Trejo asintió con una sonrisa de oreja a oreja.
-Me llamo Ana -dijo Rosabel, también llamada María, mientras el sujeto se levantaba para acomodarle una silla.
-Daniel... Daniel Trejo. -Le dio la mano-. Mucho gusto.
-Perdón, pero... No vayas a pensar que...
-No, no, no.
-Lo que pasa es que mi novio...
-No, no te preocupes, ¿qué quieres tomar?
-¿Tú qué tomas?
-Refresco, Coca.
-Entonces, una Coca.
-¿Segura?
-Segura. ¿Fumas? -Sacó sus cigarrillos.
-No, por el momento.
-Oye, ya me dio pena, no vayas a pensar que soy...
-No, mujer, no te preocupes. Y con una de esas conversaciones en las que sin decir nada en realidad se dice todo, la pareja acabó bebiendo la mar de combinaciones: refresco, whisky, ron y, ya en una de las habitaciones, champaña, mucha champaña, que no sólo bebieron sino que se echaron encima. Sí, se bañaron en viuda de Clicquot, primero con ropa y luego desnudos en la tina.
Así, alrededor de la seis de la madrugada, Ana, o Rosabel, o María, que para el caso era la misma, salió del Francia y, todavía con los estragos de la parranda, se fue a tomar una cerveza a los portales. De ahí a echar una birria y después a planchar la oreja.
A las once, no obstante, la despertó el teléfono. -¿Sí? -Contestó de mala gana.
-¿Cómo te fué?
-¿Quién habla?
-Rey.
-¡Ah, Rey, mi vida, de maravilla! Todo un México-Zambia con tiempos extras, tandas de penales, cinco goles y mucha, mucha champaña... Me duele mucho la cabeza...
-Bien, bien. Hoy mismo mandó a depositar en tu cuenta.
-Cómo tú digas, amor.
Rey colgó su celular y quedó tranquilo, más que tranquilo, contento, orondo, como el gusano de la botella de mezcal que sabe que la felicidad del borracho es recíproca a su infelicidad del día siguiente.

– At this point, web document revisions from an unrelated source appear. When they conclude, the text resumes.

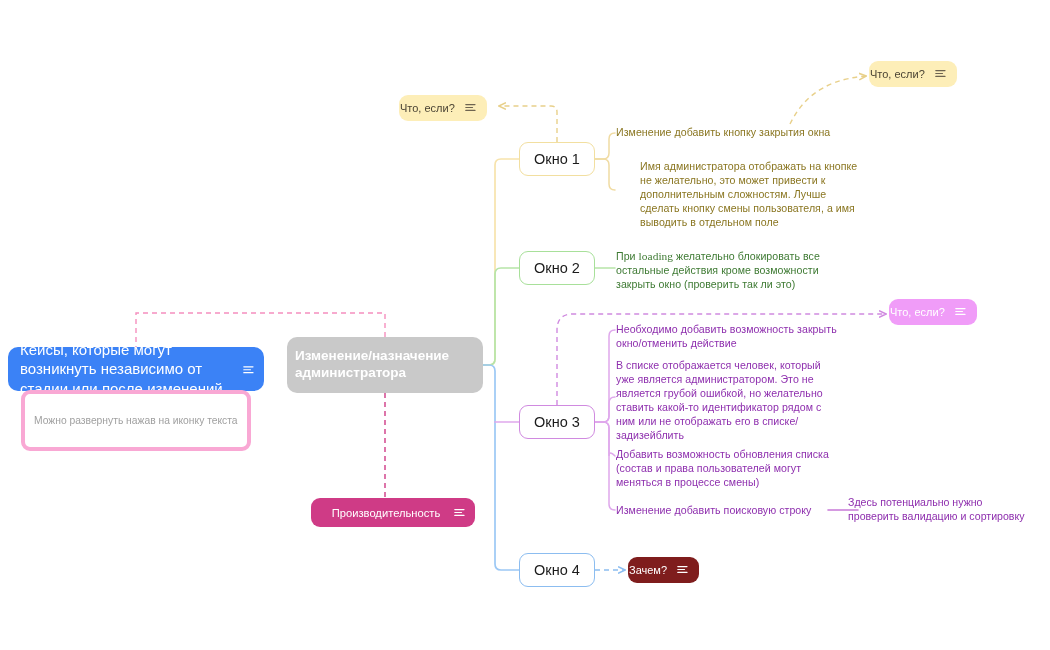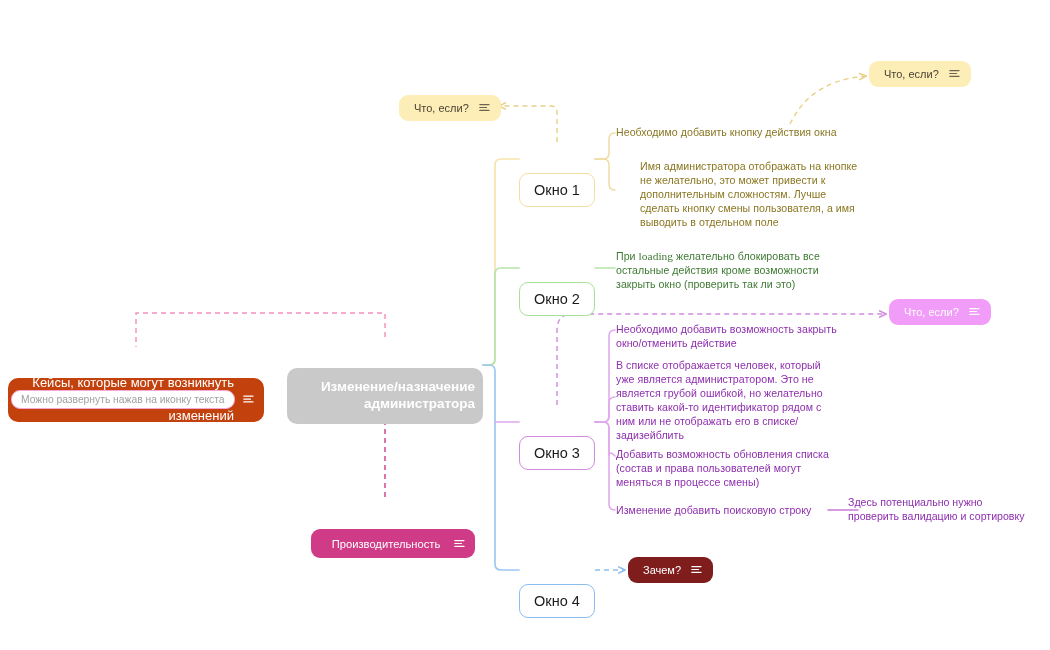"Что, если?" .tag { padding: 7px 11px 7px 15px -> 7px 11px 7px 1px }
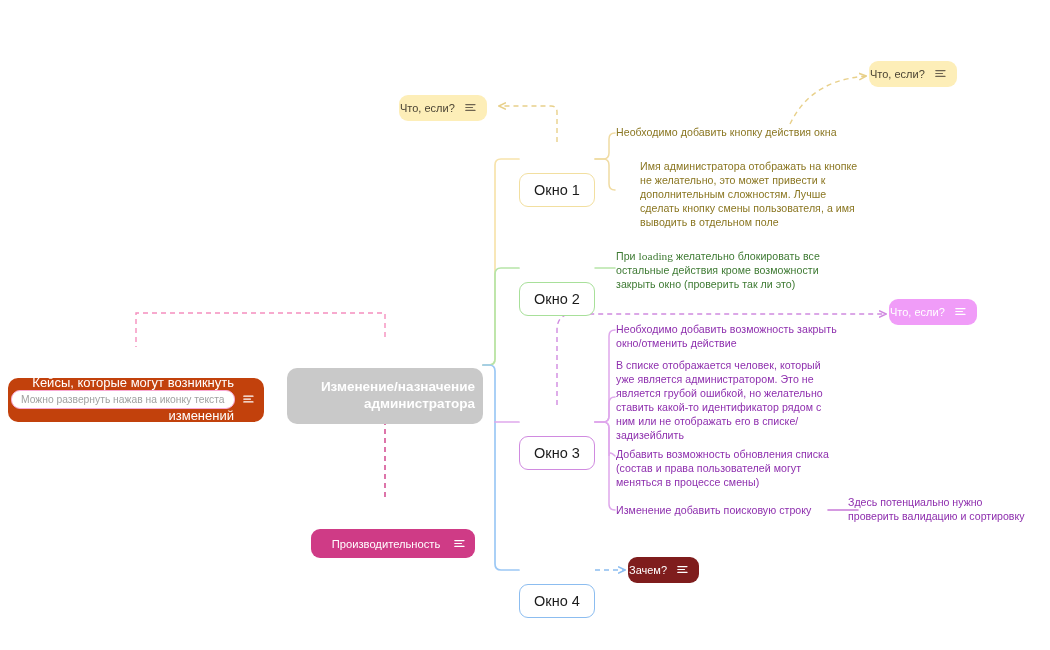"Необходимо добавить кнопку действия окна" div.topic { text: Необходимо добавить кнопку действия -> Изменение добавить кнопку закрытия }
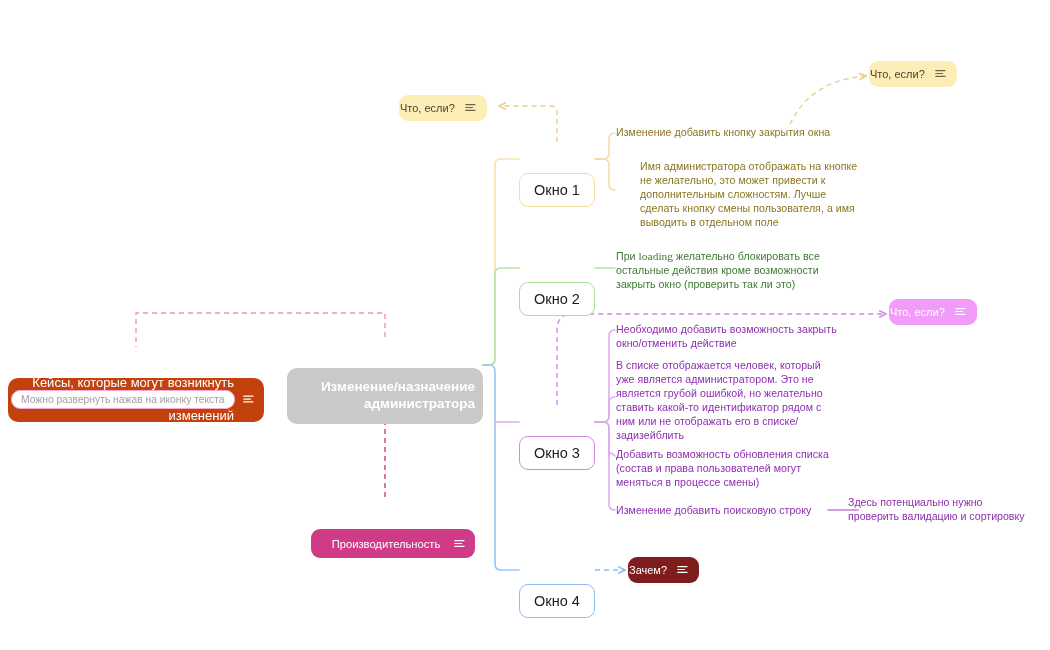"Окно 1" .node { margin-top: 31px -> none; text-align: right -> left }
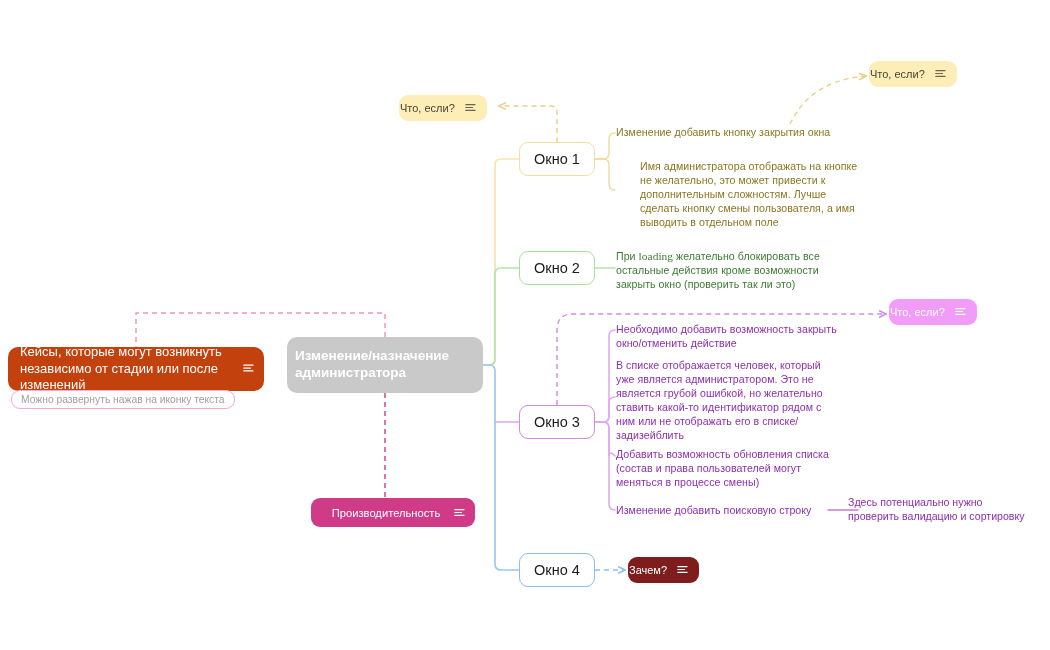"Кейсы, которые могут возникнуть" #node-cases { background: #c2410c -> #3b82f6; font-size: 13px -> 15px }
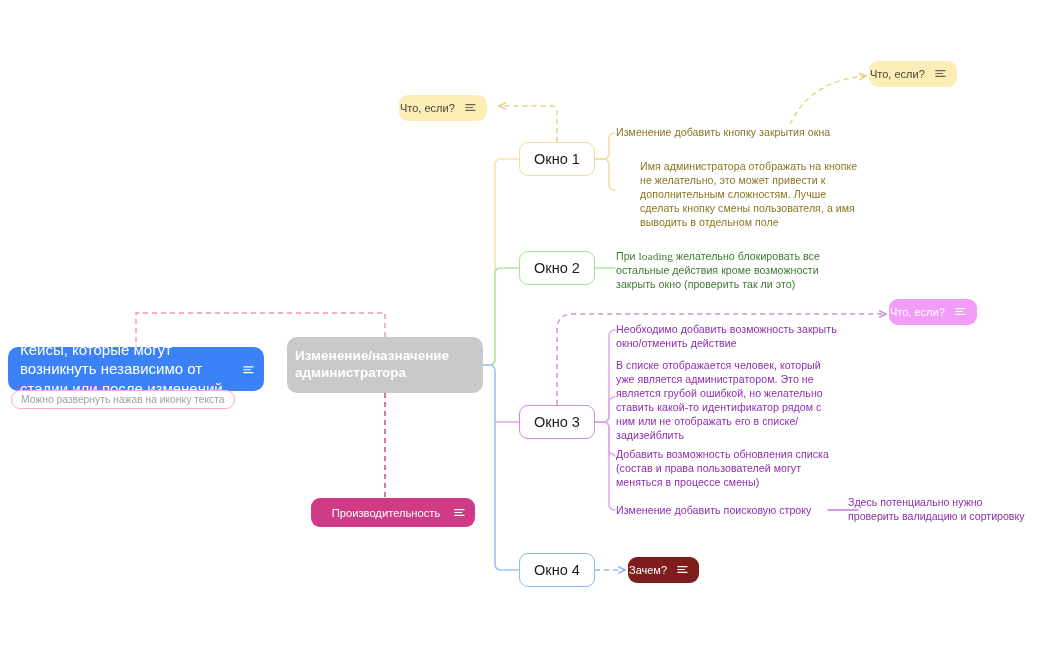"Можно развернуть нажав на иконку" #tooltip { border: 1px solid #f9a8d4 -> 4px solid #f9a8d4; left: 11px -> 21px; padding: 3px 9px -> 21px 9px }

Al quince para las doce, hora en que el sol calaba los huesos, el estadio de Mazatlán estaba de bote a bote, sin un sólo lugar para un aficionado más. Las escuadras salieron a la cancha.
A las doce en punto empezó el juego.
Y sí, dicho partido significó un parteaguas en la carrera de Daniel Trejo durante aquella temporada, mientras que Rey quedó como un imbécil por no mandarle marcaje especial en aquel encuentro. El delantero no sólo anotó tres goles -el resultado final fue Mazatlán 1, jaguares 3-, no sólo corrió los 90 minutos como un galgo incansable, no sólo hizo dos o tres jugadas de genio, sino que la prensa lo designó el jugador de la semana, y El Gato Solorzano, comentarista de la transmisión por T.V. del juego, ponderó una y otra vez el profesionalismo y entrega de este futbolista adentro y fuera de la cancha.
De esta manera, pues, a las tres y media de la tarde volvió a sonar el teléfono de Rosabel que, apenas contestando escuchó de golpe la voz colérica de Rey: -¿Con que un México-Zambia con tiempos extras?
-Y tiros penales -respondió la mujer sin entender a bien el tono de Rey.
-¡Carajo, Rosa, no seas cínica! ¿Con quién carajos estuviste ayer?
-¿Cómo que con quién? Con quien me dijiste, con Daniel Trejo.
-Entonces, ¿por qué amaneció fresco como una lechuga, tanto que nos clavó tres pepinos?
-Imposible. Lo dejé en la madrugada hecho una piltrafa, ahogado, vampirizado...
-¿A Daniel? ¿A Daniel Trejo?
-Que sí, Rey, no seas pesado, el muchacho debe de ser un fenómeno para recuperarse tan pronto, de otro modo no me explico que a sus treinta y tantos...
-¿Treinta y tantos? Daniel no llega a veinte.
-¡Qué! ¿Acaso no se parece a Maradona? ¿Acaso no tiene los ojos verdes y el cabello chino?
Rey no contestó.
-¿Acaso no tiene una pequeña cicatriz en la mejilla izquierda?
-Sí, sí la tiene -Rey hizo una pausa, tragó saliva y antes de colgar únicamente atinó a decirle-: sólo que ese es Daniel Trejo padre, psicólogo del equipo, no el centro delantero.